(Stored records)
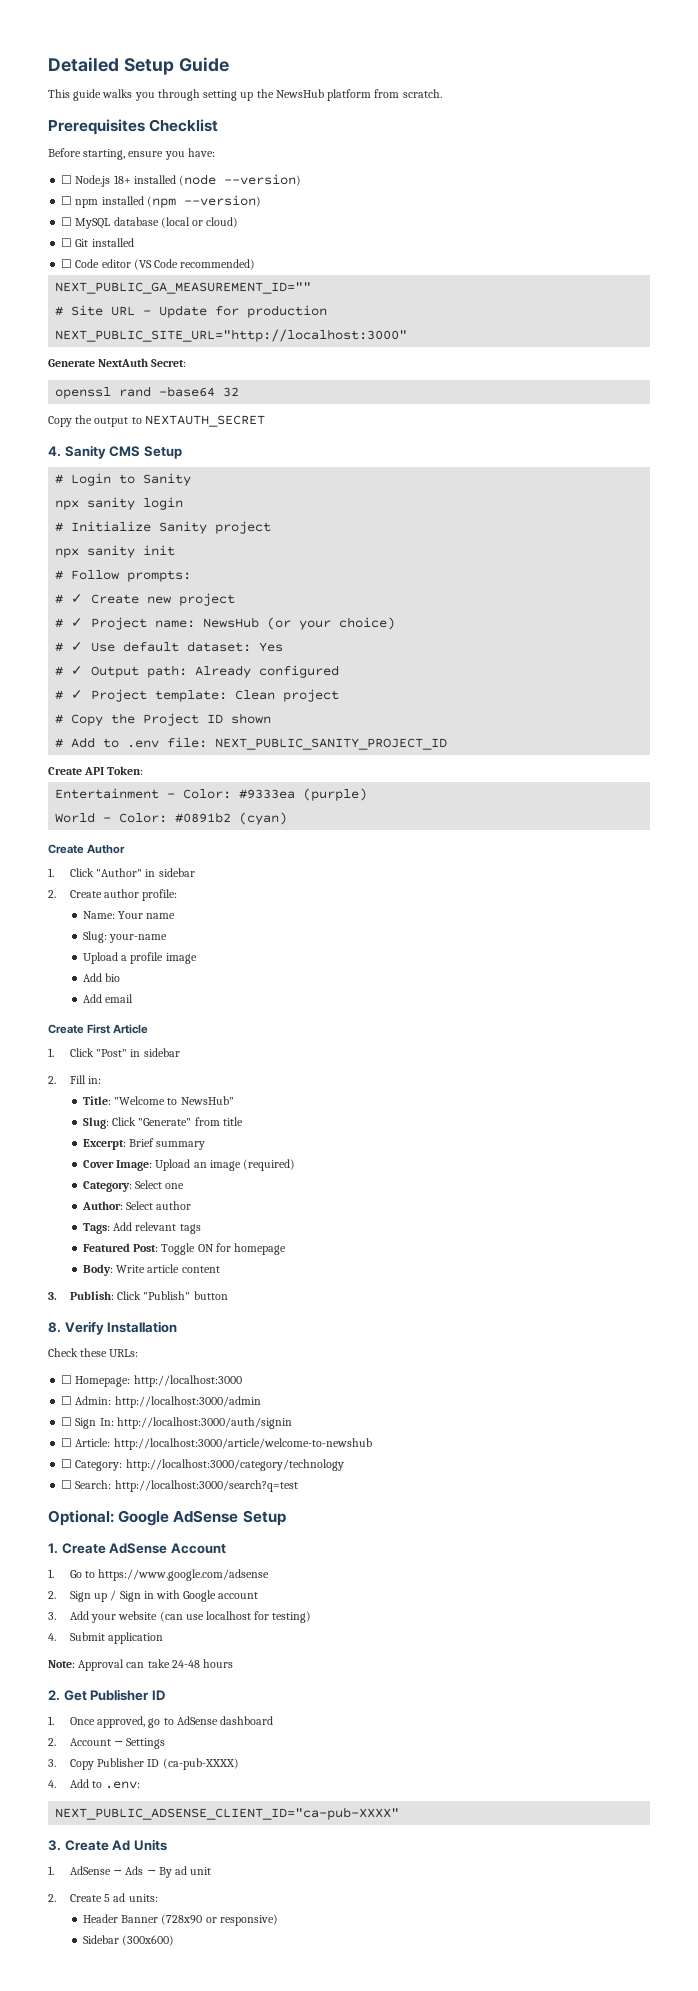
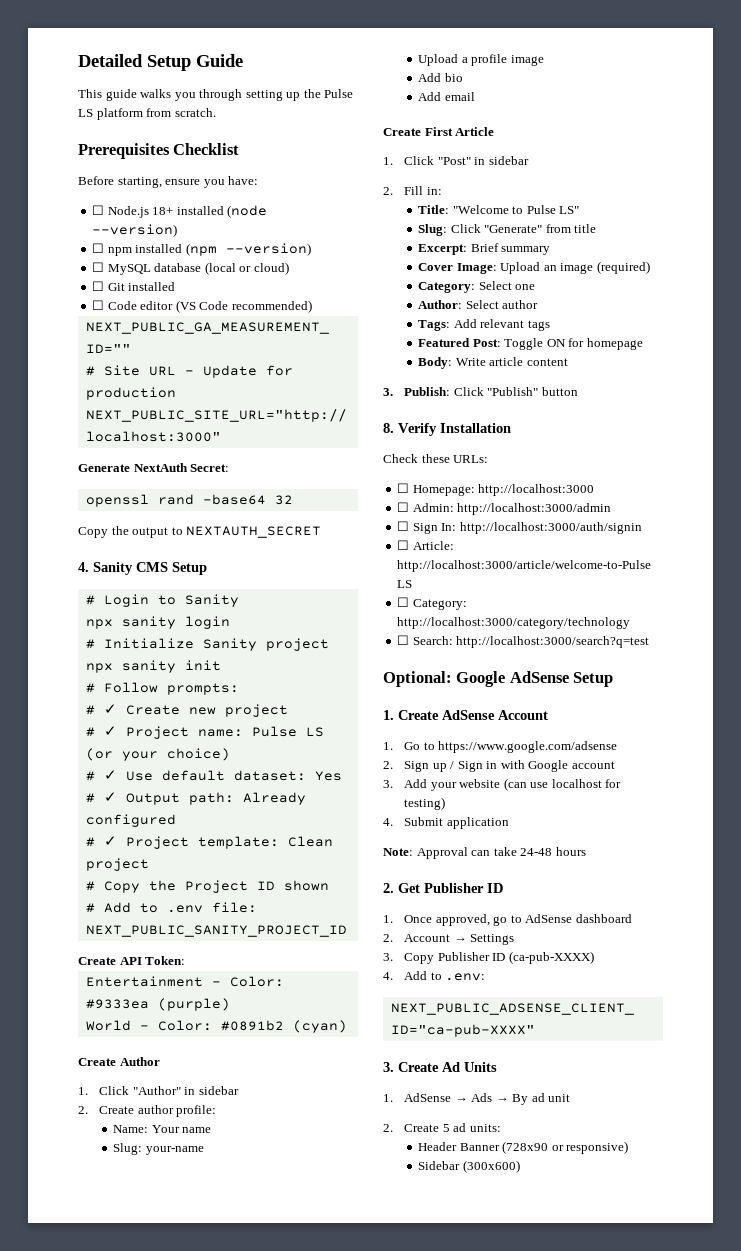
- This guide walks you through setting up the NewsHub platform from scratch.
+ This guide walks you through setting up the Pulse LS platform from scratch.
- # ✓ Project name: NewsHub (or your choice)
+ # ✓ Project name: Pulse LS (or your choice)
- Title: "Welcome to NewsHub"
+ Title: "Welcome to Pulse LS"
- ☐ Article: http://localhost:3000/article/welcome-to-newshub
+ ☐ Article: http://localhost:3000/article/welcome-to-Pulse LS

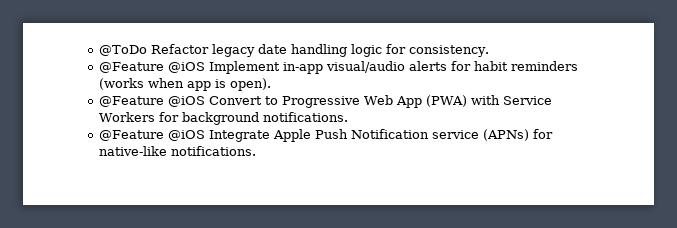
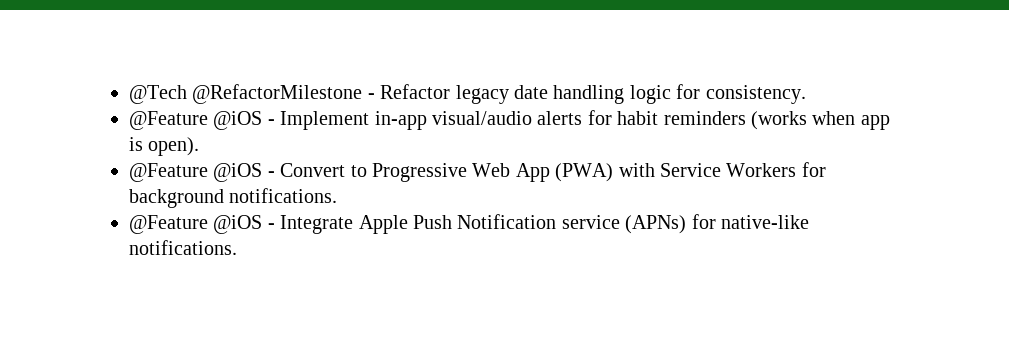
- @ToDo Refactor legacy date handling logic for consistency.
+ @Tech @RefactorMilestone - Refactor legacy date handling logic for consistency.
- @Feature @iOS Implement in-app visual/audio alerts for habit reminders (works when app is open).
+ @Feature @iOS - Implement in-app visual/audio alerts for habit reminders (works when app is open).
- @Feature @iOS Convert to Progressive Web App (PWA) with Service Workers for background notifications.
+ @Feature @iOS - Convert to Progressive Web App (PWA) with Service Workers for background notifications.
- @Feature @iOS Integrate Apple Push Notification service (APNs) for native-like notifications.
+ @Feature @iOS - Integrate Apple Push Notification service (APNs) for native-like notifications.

(Your assignment): Reproduce every line above as written, skipping pictures.

(Exercise result):
- This guide walks you through setting up the NewsHub platform from scratch.
+ This guide walks you through setting up the Pulse LS platform from scratch.
- # ✓ Project name: NewsHub (or your choice)
+ # ✓ Project name: Pulse LS (or your choice)
- Title: "Welcome to NewsHub"
+ Title: "Welcome to Pulse LS"
- ☐ Article: http://localhost:3000/article/welcome-to-newshub
+ ☐ Article: http://localhost:3000/article/welcome-to-Pulse LS

- @ToDo Refactor legacy date handling logic for consistency.
+ @Tech @RefactorMilestone - Refactor legacy date handling logic for consistency.
- @Feature @iOS Implement in-app visual/audio alerts for habit reminders (works when app is open).
+ @Feature @iOS - Implement in-app visual/audio alerts for habit reminders (works when app is open).
- @Feature @iOS Convert to Progressive Web App (PWA) with Service Workers for background notifications.
+ @Feature @iOS - Convert to Progressive Web App (PWA) with Service Workers for background notifications.
- @Feature @iOS Integrate Apple Push Notification service (APNs) for native-like notifications.
+ @Feature @iOS - Integrate Apple Push Notification service (APNs) for native-like notifications.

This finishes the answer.